Structural causes: Why Germany is failing to provide relief

The problem runs deeper than short-term policy errors. Germany has one of the strongest regulatory systems in the world, but this system is structurally geared towards prevention and procedures, not rapid intervention. The Federal Cartel Office admits that it can only conduct antitrust reviews after the fact. Market abuse, which occurs in real time, cannot be prevented in real time. The enforcement delay is inherent in the system.

Furthermore, there is a fundamental regulatory stance that views government intervention in price formation processes with skepticism – even when these processes occur in markets that structurally lack functioning competition. The German Federal Cartel Office itself documented in 2025 that the fuel market exhibits significant distortions of competition. The logical conclusion would be a fundamental restructuring of this market, not the hope of relying on voluntary codes of conduct.

The geopolitical context exacerbates the problem. The Iran war has once again painfully highlighted Germany's dependence on fossil fuel imports. A country that had diversified its energy mix more rapidly in recent decades would be less reliant on crisis-related price increases on global markets. Fuel rebates are ultimately a tool for damage control in a system structurally based on fossil fuel imports. Sustainable relief cannot be achieved through temporary tax cuts that subsidize profits instead of reducing dependencies.

What would have worked: A look at alternatives

The debate about the right policy approach is not an academic exercise. It has immediate distributional consequences for millions of households. A direct transfer payment to all households below a defined income threshold would have achieved a more precise relief effect than the fuel discount, which disproportionately benefits frequent drivers and owners of large vehicles.

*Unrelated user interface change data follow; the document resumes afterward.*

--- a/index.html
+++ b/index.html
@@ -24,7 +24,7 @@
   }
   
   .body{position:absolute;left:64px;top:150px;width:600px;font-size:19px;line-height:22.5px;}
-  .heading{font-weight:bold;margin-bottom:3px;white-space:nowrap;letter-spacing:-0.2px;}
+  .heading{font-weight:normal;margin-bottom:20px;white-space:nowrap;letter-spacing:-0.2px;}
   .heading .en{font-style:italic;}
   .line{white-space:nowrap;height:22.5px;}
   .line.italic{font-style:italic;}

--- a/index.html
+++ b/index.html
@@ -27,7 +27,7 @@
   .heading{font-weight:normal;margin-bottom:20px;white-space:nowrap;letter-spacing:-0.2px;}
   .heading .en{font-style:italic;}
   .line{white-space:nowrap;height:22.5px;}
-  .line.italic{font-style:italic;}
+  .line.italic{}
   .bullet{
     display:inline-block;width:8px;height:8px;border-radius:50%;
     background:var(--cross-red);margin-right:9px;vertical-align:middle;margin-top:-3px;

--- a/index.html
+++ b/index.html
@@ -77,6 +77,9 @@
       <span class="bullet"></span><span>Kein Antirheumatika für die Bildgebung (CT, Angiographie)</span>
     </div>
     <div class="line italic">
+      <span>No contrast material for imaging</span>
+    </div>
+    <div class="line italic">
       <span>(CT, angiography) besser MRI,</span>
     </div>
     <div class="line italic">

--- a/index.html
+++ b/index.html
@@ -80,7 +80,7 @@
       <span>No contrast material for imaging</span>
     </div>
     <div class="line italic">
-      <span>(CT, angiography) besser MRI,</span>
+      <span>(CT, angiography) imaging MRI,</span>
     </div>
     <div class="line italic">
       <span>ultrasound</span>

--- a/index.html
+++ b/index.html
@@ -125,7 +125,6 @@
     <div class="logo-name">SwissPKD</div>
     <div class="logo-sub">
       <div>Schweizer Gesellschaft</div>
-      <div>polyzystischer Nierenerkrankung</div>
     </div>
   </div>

A mandatory bonus—that is, one that employers must pay under threat of sanctions—would have had a higher coverage rate than a voluntary measure. A profit tax would have generated revenue that could have been used for targeted relief measures, instead of creating tax revenue shortfalls that have no compelling corresponding effect on consumers.

All three alternatives have their own drawbacks. Direct transfers require a rapid administrative infrastructure. Mandatory premium payments could overburden companies that are genuinely struggling financially. Excess profit taxes are legally complex and can distort investment incentives. But these drawbacks argue for careful design—not for clinging to instruments whose failures have been empirically proven. The selection of relief instruments should be guided by effectiveness criteria, not by ideological reluctance to intervene in market prices.

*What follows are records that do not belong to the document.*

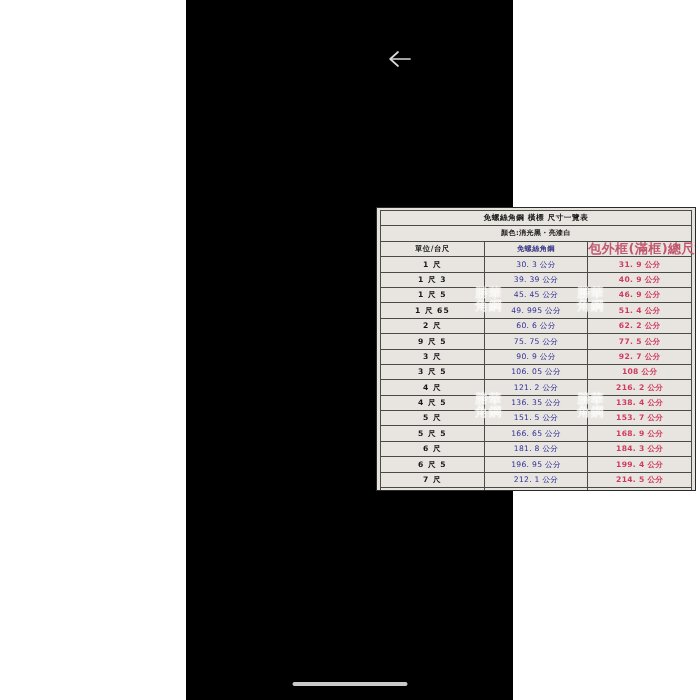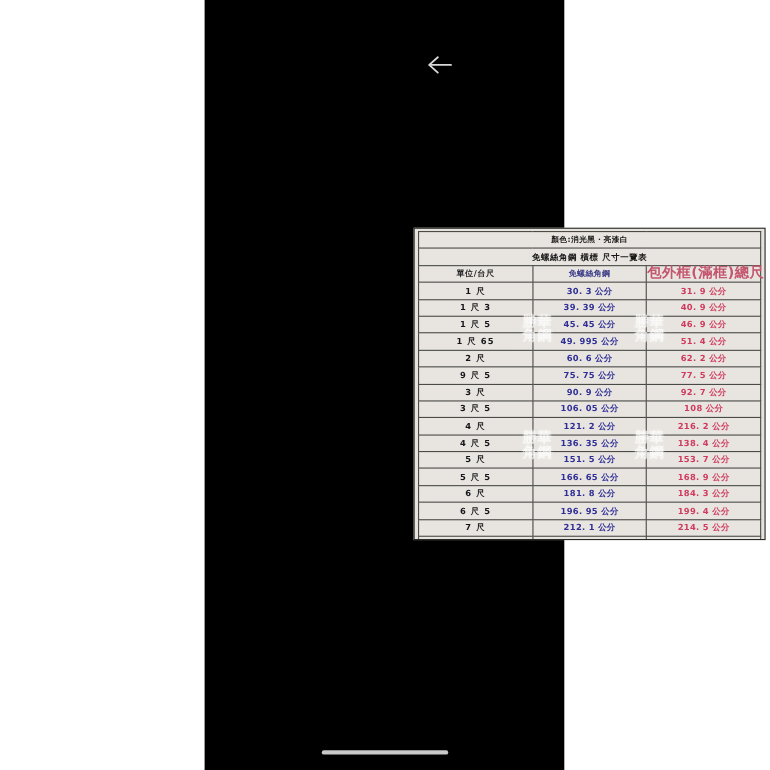--- a/index.html
+++ b/index.html
@@ -180,10 +180,10 @@
       <table class="sizes">
         <tbody>
           <tr>
+            <td class="title-cell" colspan="3">免螺絲角鋼 橫標 尺寸一覽表</td>
+          </tr>
+          <tr>
             <td class="subtitle-cell" colspan="3">顏色:消光黑・亮漆白</td>
-          </tr>
-          <tr>
-            <td class="title-cell" colspan="3">免螺絲角鋼 橫標 尺寸一覽表</td>
           </tr>
           <tr>
             <td class="head-unit">單位/台尺</td>

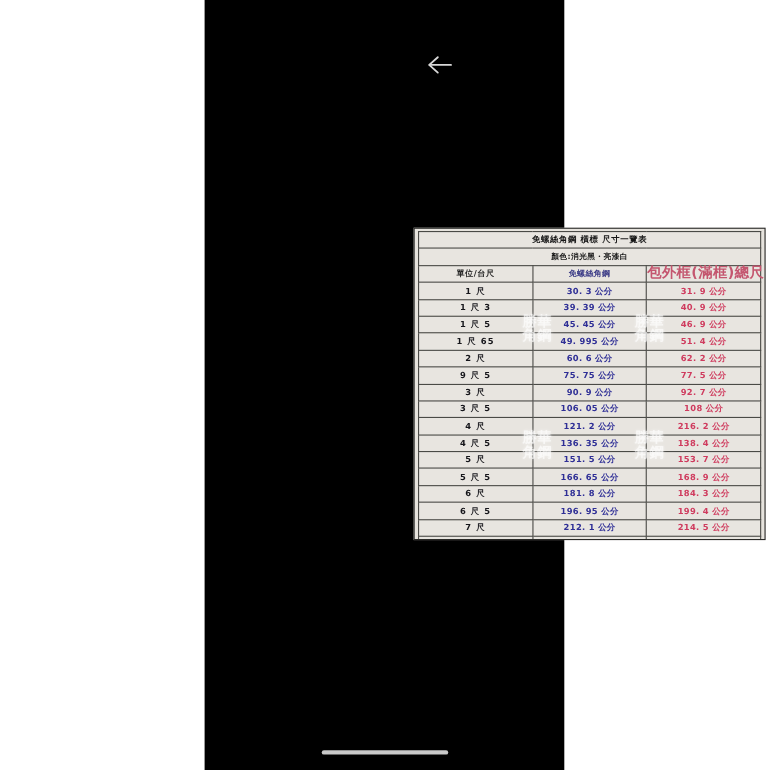--- a/index.html
+++ b/index.html
@@ -103,7 +103,7 @@
     width: 30%;
   }
   td.c-inner {
-    font-size: 7.6px; font-weight: 700; color: #2f2f96;
+    font-size: 7.6px; font-weight: 400; color: #2f2f96;
     letter-spacing: 0.3px;
     width: 35%;
   }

Relief policy as a structural task

Germany's tax relief policy of 2026 did not fail due to ill will. It failed due to a structural conceptual flaw: the belief that tax breaks in oligopolistic markets and voluntary employer benefits are reliable means of providing relief. This flaw has been documented since the first fuel discount in 2022. It was confirmed by the experience with the inflation adjustment bonus. And it was repeated in 2026 under changed geopolitical conditions, but with the same underlying logic.

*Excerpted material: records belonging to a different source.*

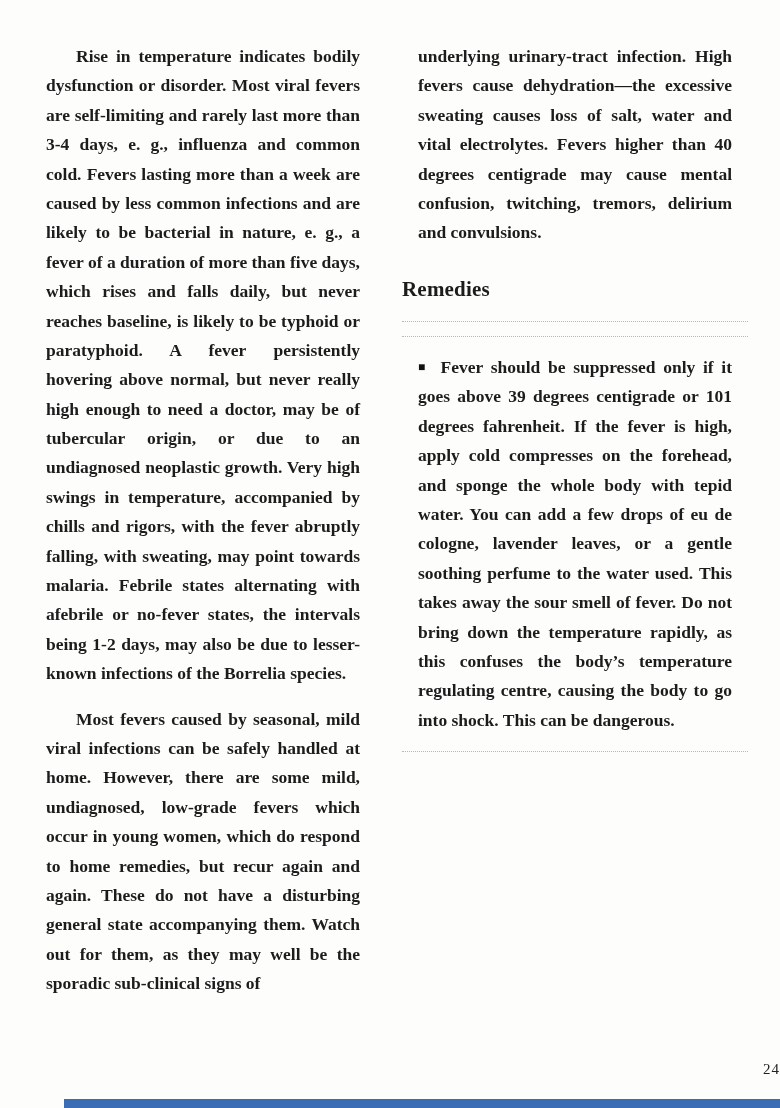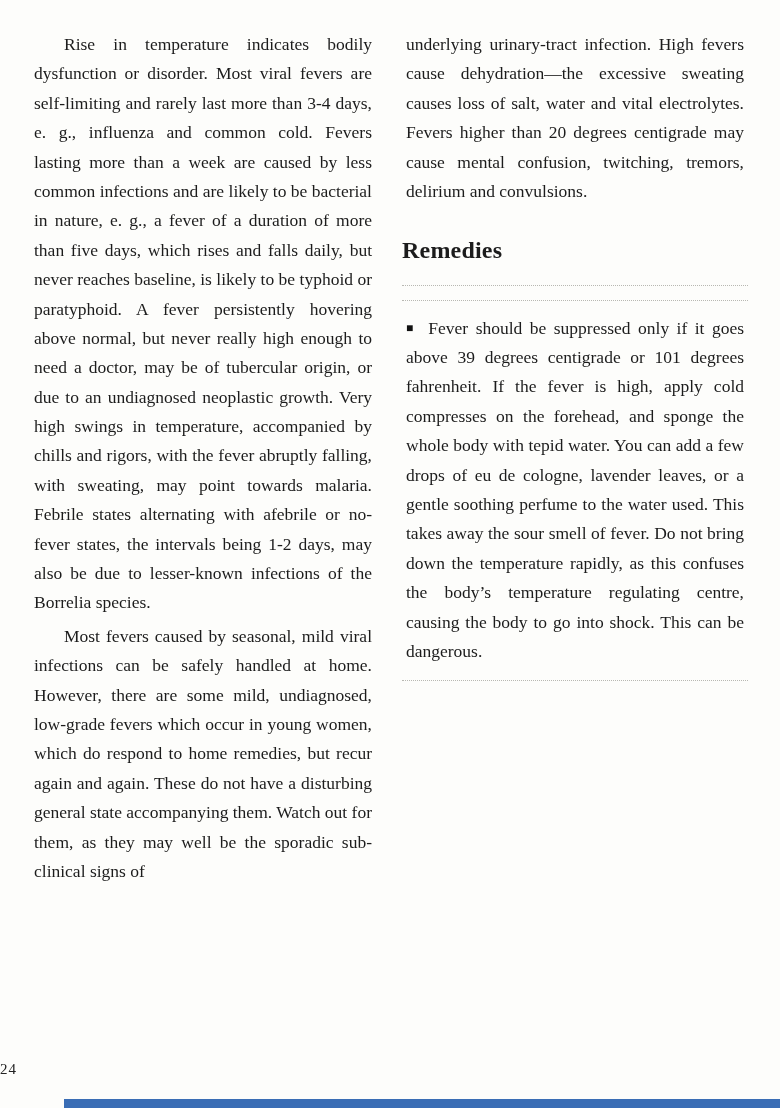--- a/index.html
+++ b/index.html
@@ -29,7 +29,8 @@
     text-align: justify;
   }
   .col p {
-    margin: 4px;
+    margin: 16px;
+    font-weight: bold;
   }
   .col p.indent {
     text-indent: 30px;

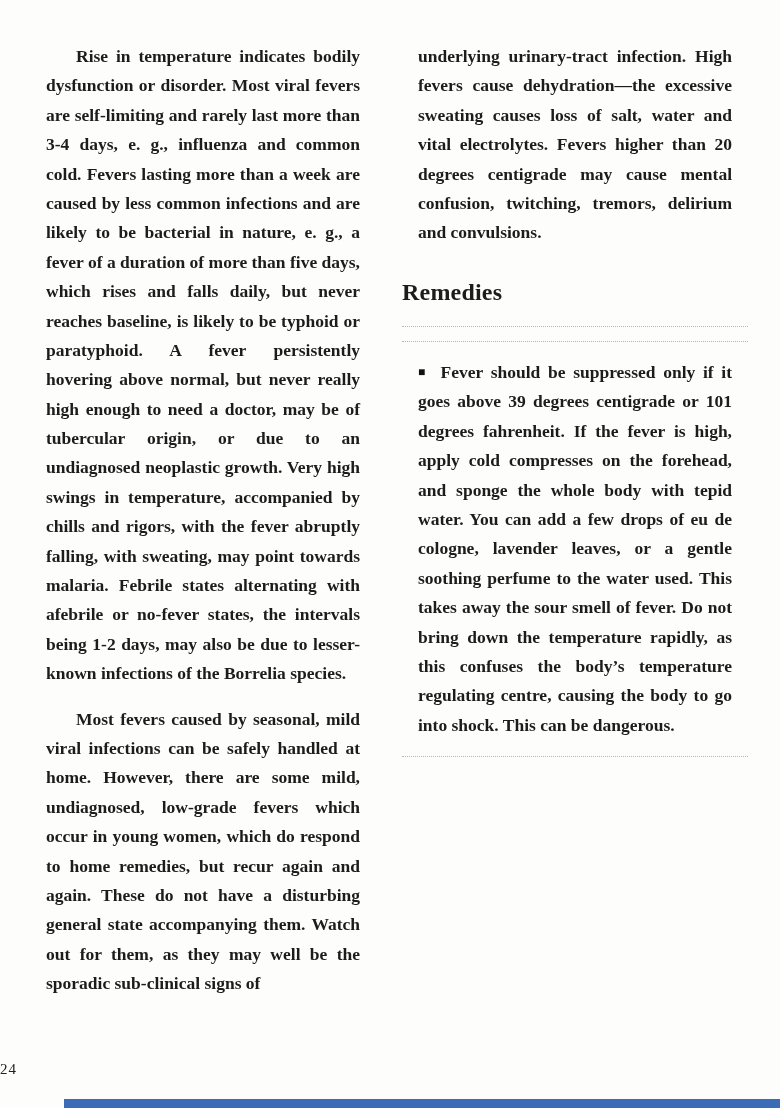--- a/index.html
+++ b/index.html
@@ -91,7 +91,7 @@
     </div>
 
     <div class="col">
-      <p class="no-indent">underlying urinary-tract infection. High fevers cause dehydration—the excessive sweating causes loss of salt, water and vital electrolytes. Fevers higher than 20 degrees centigrade may cause mental confusion, twitching, tremors, delirium and convulsions.</p>
+      <p class="no-indent">underlying urinary-tract infection. High fevers cause dehydration—the excessive sweating causes loss of salt, water and vital electrolytes. Fevers higher than 40 degrees centigrade may cause mental confusion, twitching, tremors, delirium and convulsions.</p>
 
       <h2 class="section-heading">Remedies</h2>
 

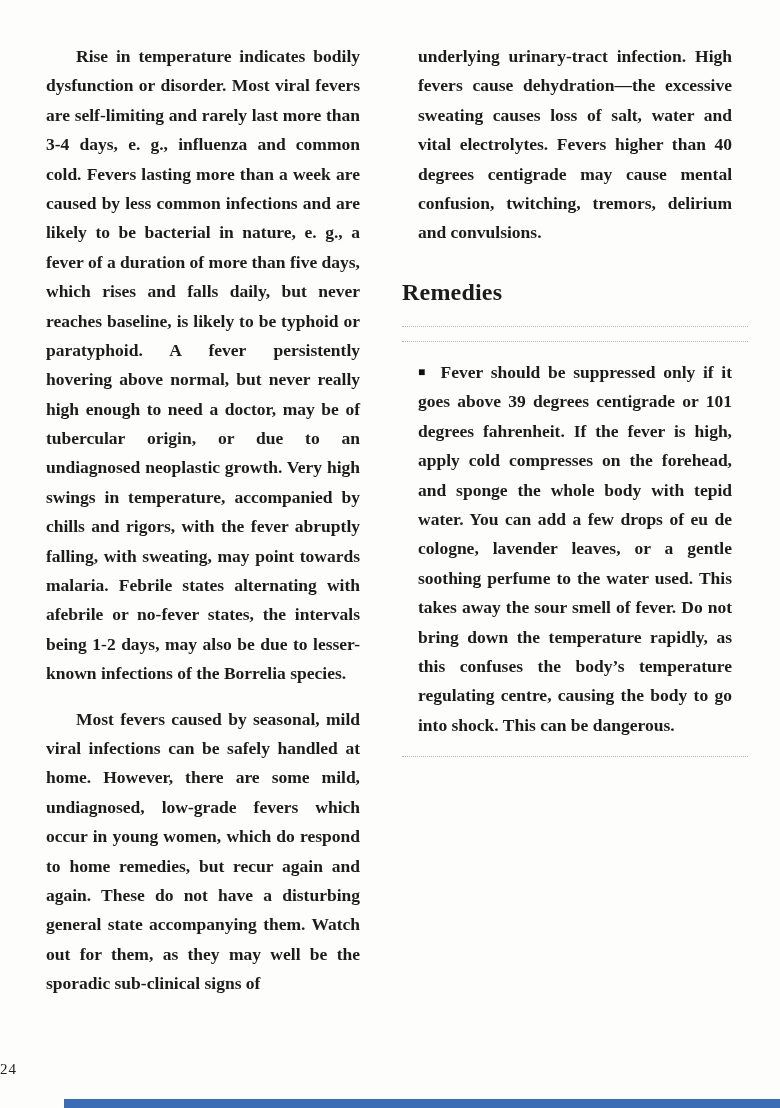--- a/index.html
+++ b/index.html
@@ -41,7 +41,7 @@
   h2.section-heading {
     font-family: "Liberation Serif", serif;
     font-weight: bold;
-    font-size: 24px;
+    font-size: 21px;
     letter-spacing: 0.2px;
     margin: 24px 0 2px 0;
     text-align: left;

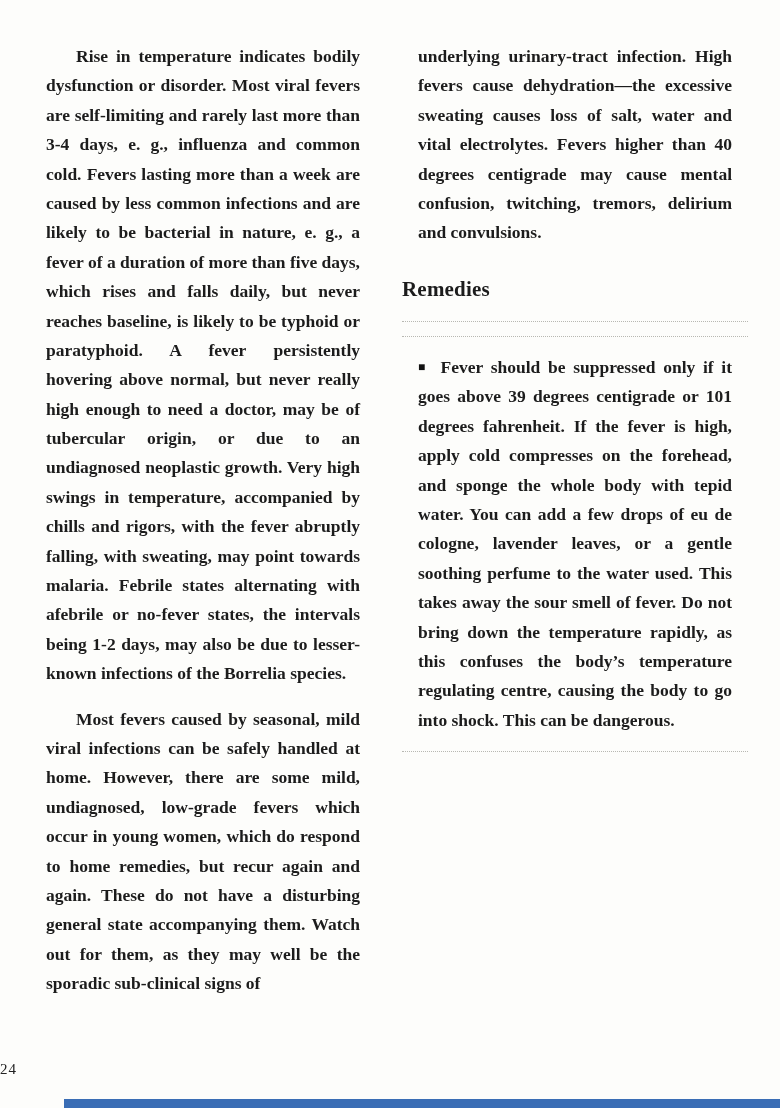--- a/index.html
+++ b/index.html
@@ -66,7 +66,7 @@
     bottom: 30px;
     left: 0;
     width: 100%;
-    text-align: left;
+    text-align: right;
     font-size: 15px;
     letter-spacing: 1px;
     color: #222;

The price of this repetition is not only economic. It is social. Every time promised relief fails to materialize, distrust grows. Every time the antitrust authority issues a warning and nothing happens, the image of a state capitulating to corporations is reinforced. Every time segments of society are systematically excluded from relief measures, social divisions deepen. The figures on political disillusionment are no mystery. They are the understandable reaction to a policy that accepts market failure and also leaves the solution to the market – in a cycle that systematically reproduces the very damage it promises to remedy.

Credible tax relief policies do not require ideological revolutions. They require effective instruments, clear enforcement mechanisms, and the willingness to separate the interests of the population from those of corporations when necessary. This is not a political utopia. It is the toolkit that a government owes its citizens—enough to ensure that its promises are kept—has.